Sham is a character pushing against the boundaries placed on him by a society that’s stuck in doing things the way they’ve always been done. A social & cultural fear pervades life in the railsea that is untenable to Sham’s need to explore
In that sense, I suppose Miéville’s newest work is a tremendous success. It addresses things of thematic import & follows through on them. What it doesn’t do, unfortunately, is tell a coherent & readable story. Short chapters intermingle with longer ones, referencing themselves as a narrative & pointing out the literary devices being used — all seemingly done in asserting the author’s cleverness. For example,
We have just had a story of a story. Tell it yourself, again, & story of a story in a story will be born, & you will be en route to that abyme. Which is an abyss.
Alas, Miéville is being too clever, or not clever enough. I never felt a thread of connectivity between the first chapter & the last. I kept looking for a moment in which all the machination & manipulation of the text would become meaningful. I never got there.
I’m sure it’s been noticed by now that I’ve used ‘&’ instead of ‘and’ at every opportunity in this review, echoing the same choice made in Railsea. One of the aforementioned short chapters provides some explanation for why it’s done, but it’s not an explanation that made any sense to me. Likewise, neologisms abound, from moldywarpe, to ferroviaoceanology, to homo vorago aperientis. All combined to frequently break me out of the narrative & into pondering Miéville, rather than the novel.
Going back to the Magic Eye analogy (is it tired yet?), Railsea & Miéville in general, seem to receive the same kind of reception that 3D art did back then. Those who could see it were flabbergasted by those who couldn’t. I remember people asking to me, “How can you not see it?! Are you blind?!” In much the same way, I find Miéville adherents taking a similar stance with regards to his work.
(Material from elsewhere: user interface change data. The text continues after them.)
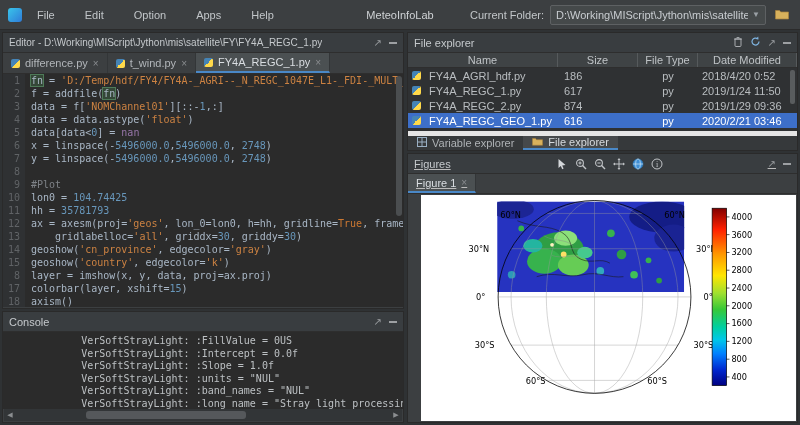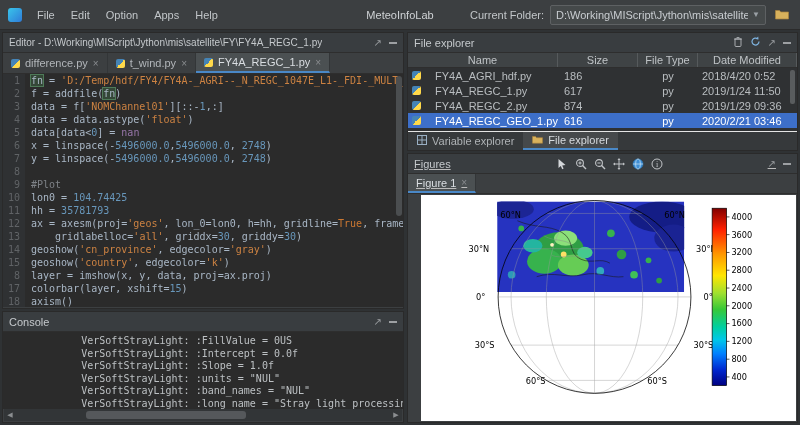--- a/index.html
+++ b/index.html
@@ -10,7 +10,7 @@
   .topbar{position:absolute;left:0;top:0;width:800px;height:30px;background:#3c3f41;
     border-bottom:1px solid #2b2b2b;display:flex;align-items:center;padding:0 8px;gap:4px;}
   .app-logo{width:14px;height:14px;border-radius:3px;background:linear-gradient(135deg,#39c5ea,#2f7bd8);flex:none;margin-right:4px;}
-  .menus{display:flex;gap:2px;}
+  .menus{display:flex;gap:16px;}
   .menu-item{padding:3px 7px;border-radius:3px;color:#c2c6c9;}
   .app-title{position:absolute;left:310px;width:180px;text-align:center;color:#cfd2d5;pointer-events:none;}
   .folder-group{margin-left:auto;display:flex;align-items:center;gap:6px;}

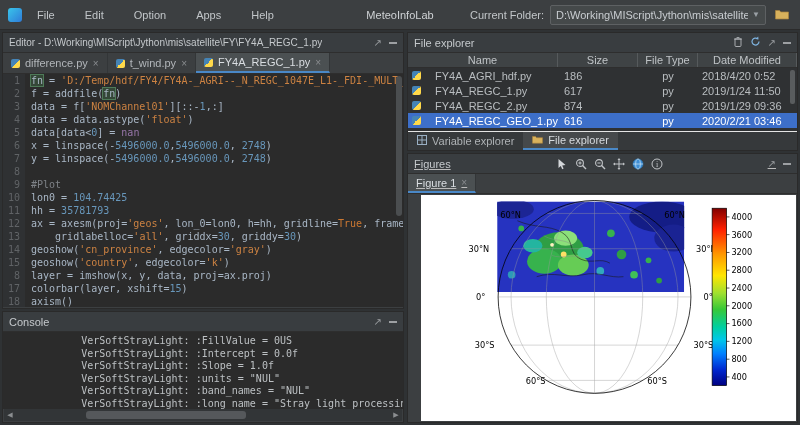--- a/index.html
+++ b/index.html
@@ -73,7 +73,7 @@
   .file-rows{height:63px;overflow:hidden;background:#2f3133;}
   .frow{display:flex;height:15px;align-items:center;color:#b9bdc0;}
   .frow.selected{background:#3d6fc9;color:#fff;}
-  .frow .fc-name{display:flex;align-items:center;gap:14px;padding-left:4px;white-space:nowrap;overflow:hidden;}
+  .frow .fc-name{display:flex;align-items:center;gap:8px;padding-left:4px;white-space:nowrap;overflow:hidden;}
   .frow .fc-size{padding-left:6px;}
   .frow .fc-type{text-align:center;}
   .frow .fc-date{padding-left:4px;white-space:nowrap;overflow:hidden;}

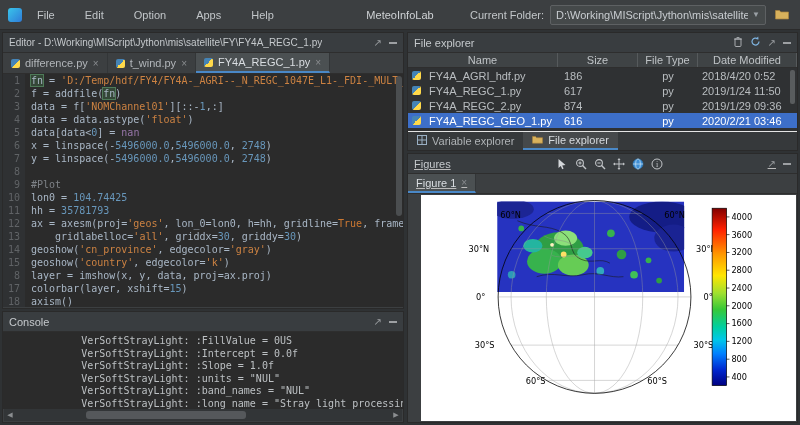--- a/index.html
+++ b/index.html
@@ -80,7 +80,7 @@
   .py-icon{width:9px;height:9px;border-radius:2px;background:linear-gradient(135deg,#4584b6 50%,#ffd94a 50%);flex:none;}
   .table-vscroll{position:absolute;right:1px;top:36px;width:7px;height:62px;}
   .table-vscroll .thumb{position:absolute;top:1px;left:1px;width:5px;height:34px;background:#595c5e;border-radius:2px;}
-  .exp-tabs{position:absolute;left:0;bottom:0;width:100%;height:19px;display:flex;background:#36393b;border-top:1px solid #e5e5e5;}
+  .exp-tabs{position:absolute;left:0;bottom:0;width:100%;height:19px;display:flex;background:#36393b;border-top:5px solid #e5e5e5;}
   .exp-tab{display:flex;align-items:center;gap:5px;padding:0 9px;color:#aeb2b5;}
   .exp-tab.active{background:#46494b;border-bottom:2px solid #4a88c7;color:#d6dade;}
 

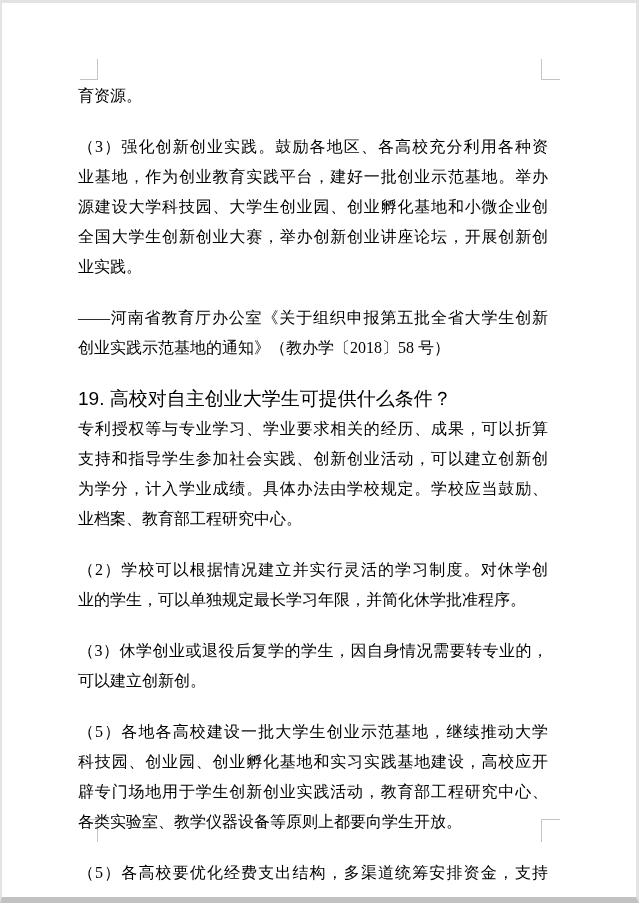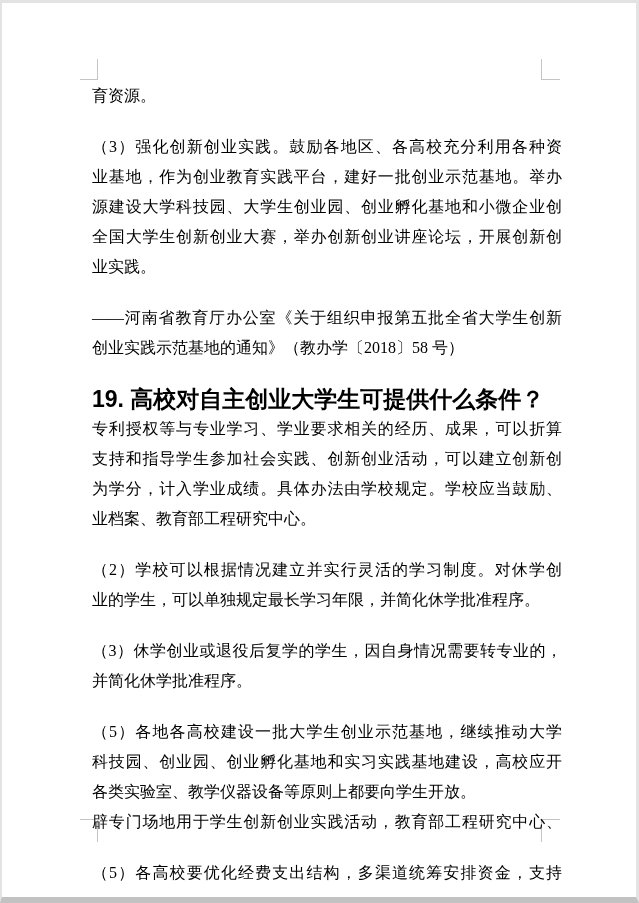--- a/index.html
+++ b/index.html
@@ -27,7 +27,7 @@
     border-left:1px solid var(--crop,#c4c4c4);border-top:1px solid var(--crop,#c4c4c4);}
 
   .text-area{
-    position:absolute;left:90px;top:78px;width:470px;
+    position:absolute;left:76px;top:78px;width:470px;
     color:var(--ink,#000000);
     font-size:16px;
   }

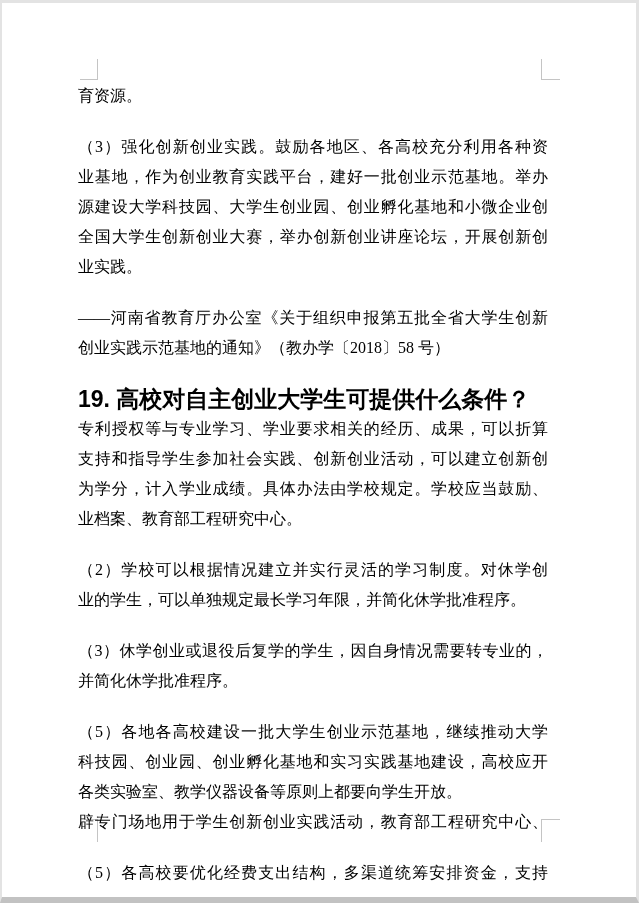--- a/index.html
+++ b/index.html
@@ -37,7 +37,7 @@
   .line.para{margin-top:21px;}
   .line.heading{
     font-family:"Liberation Sans","DejaVu Sans",sans-serif;
-    font-weight:700;font-size:23px;
+    font-weight:400;font-size:19px;
   }
 </style>
 </head>

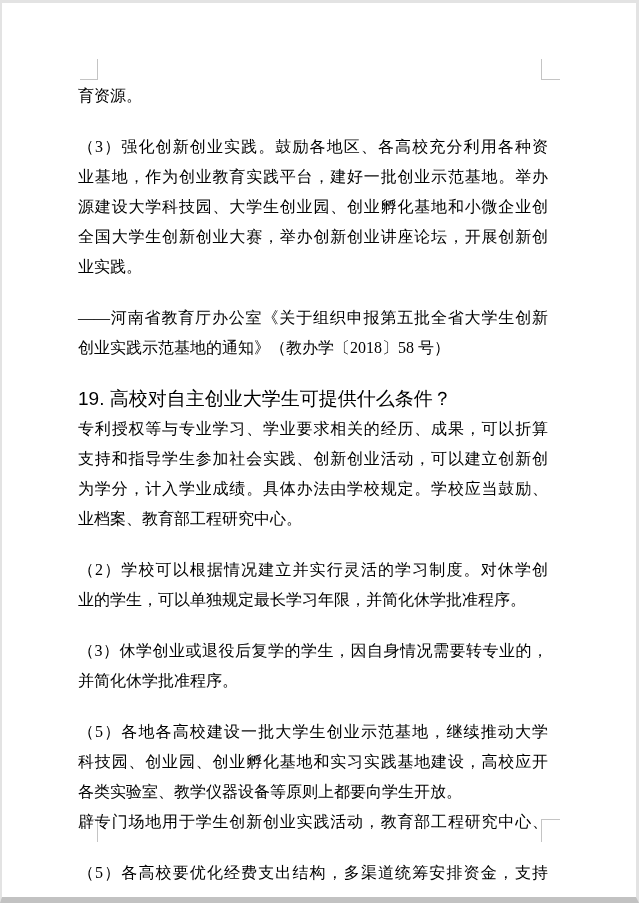--- a/index.html
+++ b/index.html
@@ -66,7 +66,7 @@
       <div class="line just para">（2）学校可以根据情况建立并实行灵活的学习制度。对休学创</div>
       <div class="line left">业的学生，可以单独规定最长学习年限，并简化休学批准程序。</div>
       <div class="line just para">（3）休学创业或退役后复学的学生，因自身情况需要转专业的，</div>
-      <div class="line left">并简化休学批准程序。</div>
+      <div class="line left">可以建立创新创。</div>
       <div class="line just para">（5）各地各高校建设一批大学生创业示范基地，继续推动大学</div>
       <div class="line just">科技园、创业园、创业孵化基地和实习实践基地建设，高校应开</div>
       <div class="line left">各类实验室、教学仪器设备等原则上都要向学生开放。</div>

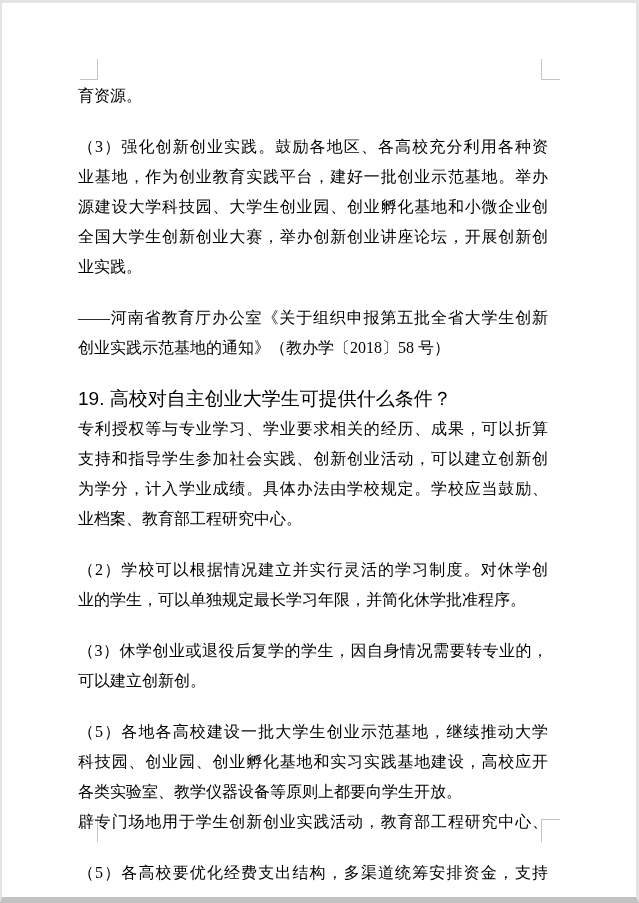--- a/index.html
+++ b/index.html
@@ -69,8 +69,8 @@
       <div class="line left">可以建立创新创。</div>
       <div class="line just para">（5）各地各高校建设一批大学生创业示范基地，继续推动大学</div>
       <div class="line just">科技园、创业园、创业孵化基地和实习实践基地建设，高校应开</div>
+      <div class="line just">辟专门场地用于学生创新创业实践活动，教育部工程研究中心、</div>
       <div class="line left">各类实验室、教学仪器设备等原则上都要向学生开放。</div>
-      <div class="line just">辟专门场地用于学生创新创业实践活动，教育部工程研究中心、</div>
       <div class="line just para">（5）各高校要优化经费支出结构，多渠道统筹安排资金，支持</div>
     </div>
 </div>

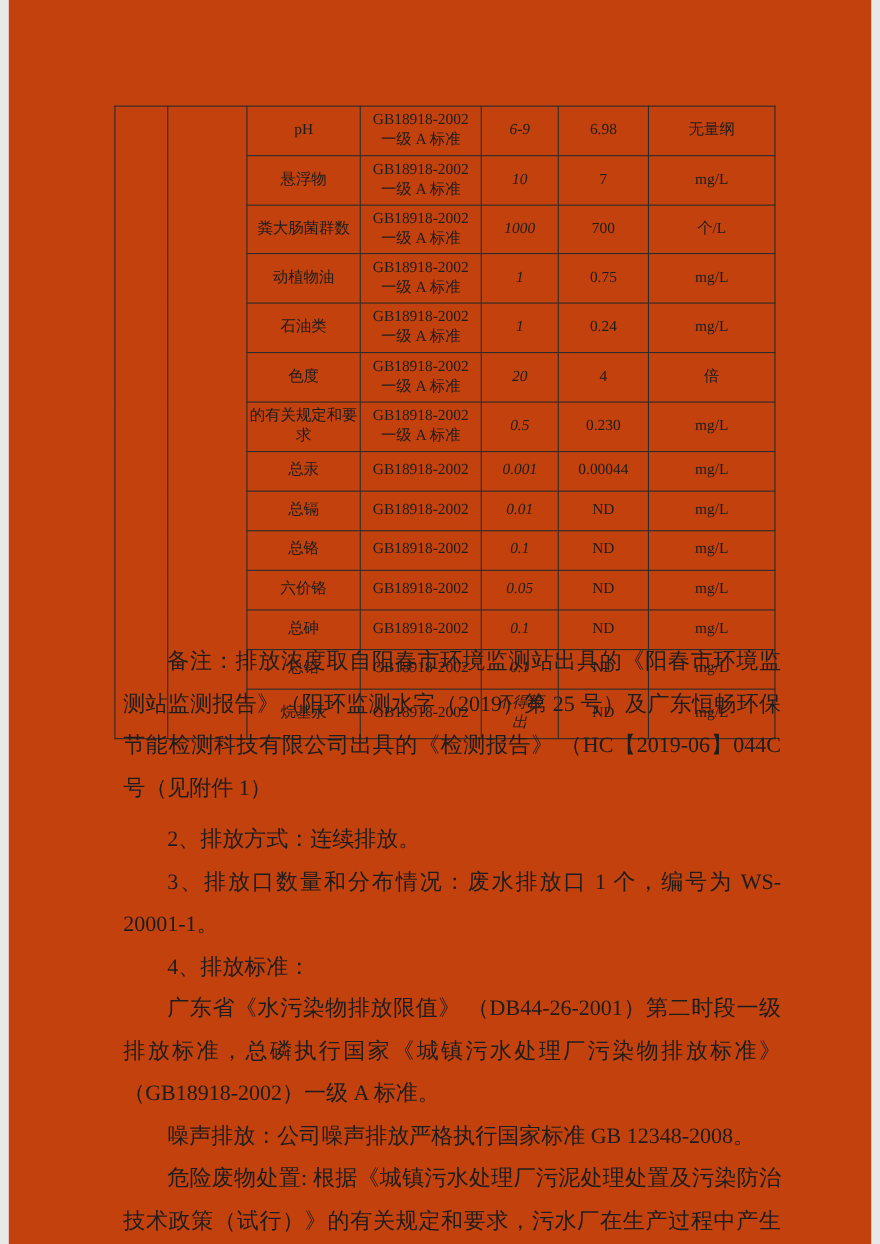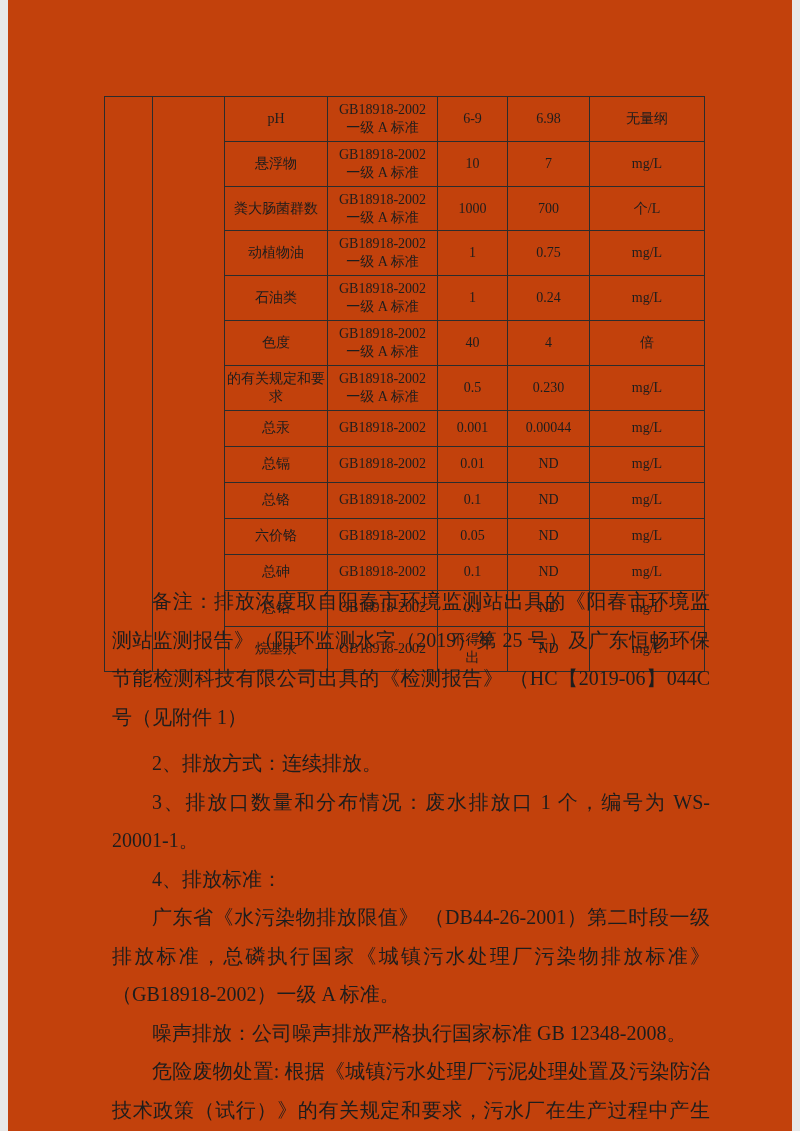--- a/index.html
+++ b/index.html
@@ -33,7 +33,7 @@
     height: 27px;
     word-break: break-word;
   }
-  table.monitoring td.cell-limit { padding-left: 8px; padding-right: 8px; }
+  table.monitoring td.cell-limit { padding-left: 8px; padding-right: 8px; font-style: italic; }
   table.monitoring td .std-line { display: block; }
 
   

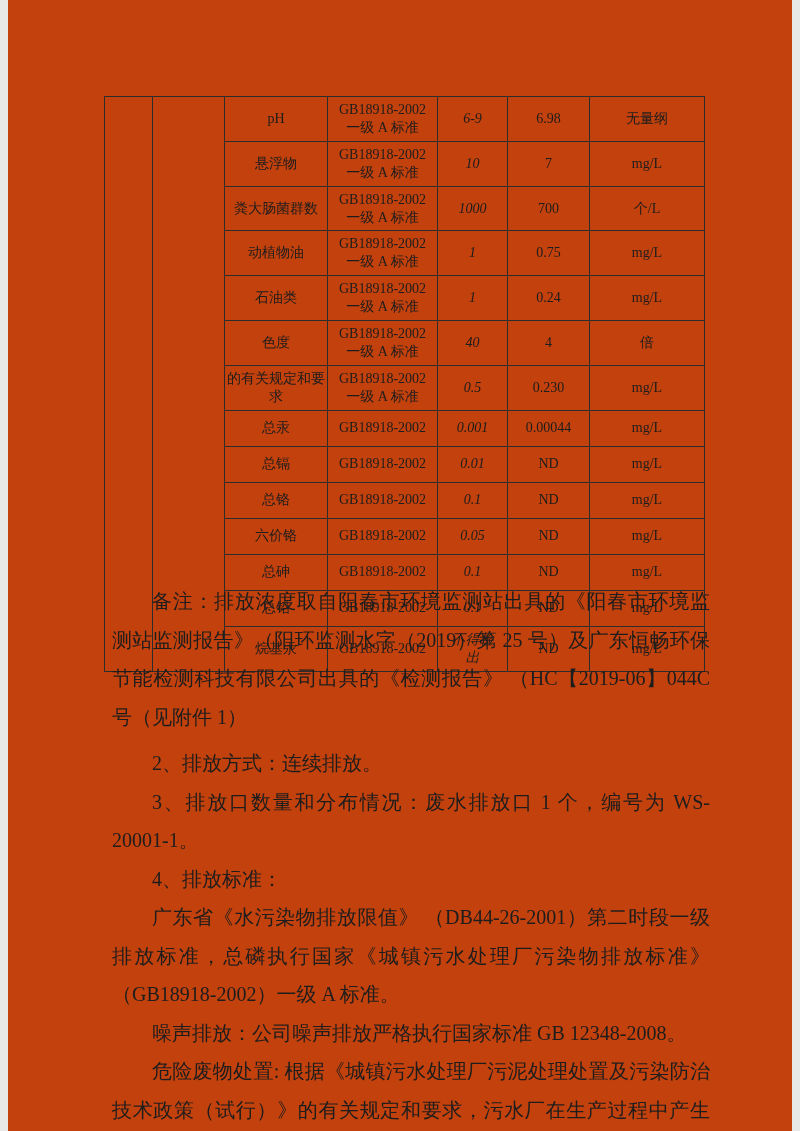--- a/index.html
+++ b/index.html
@@ -123,7 +123,7 @@
             <span class="std-line">GB18918-2002</span>
             <span class="std-line">一级 A 标准</span>
           </td>
-          <td class="cell-limit">40</td>
+          <td class="cell-limit">20</td>
           <td>4</td>
           <td>倍</td>
         </tr>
Of course, the analogy falls apart quickly. I’m not on either extreme. I don’t always see the beauty in his work, as though the precise pattern was interrupted during production. Other times the beauty of the ingrained image shines through, as it did in The Scar & The City & The City. I believe China Miéville is singularly talented. He knows it, occasionally resulting in a work of fiction that reaches too far. Railsea is such a novel, but I, for one, would rather he reach too far than not far enough.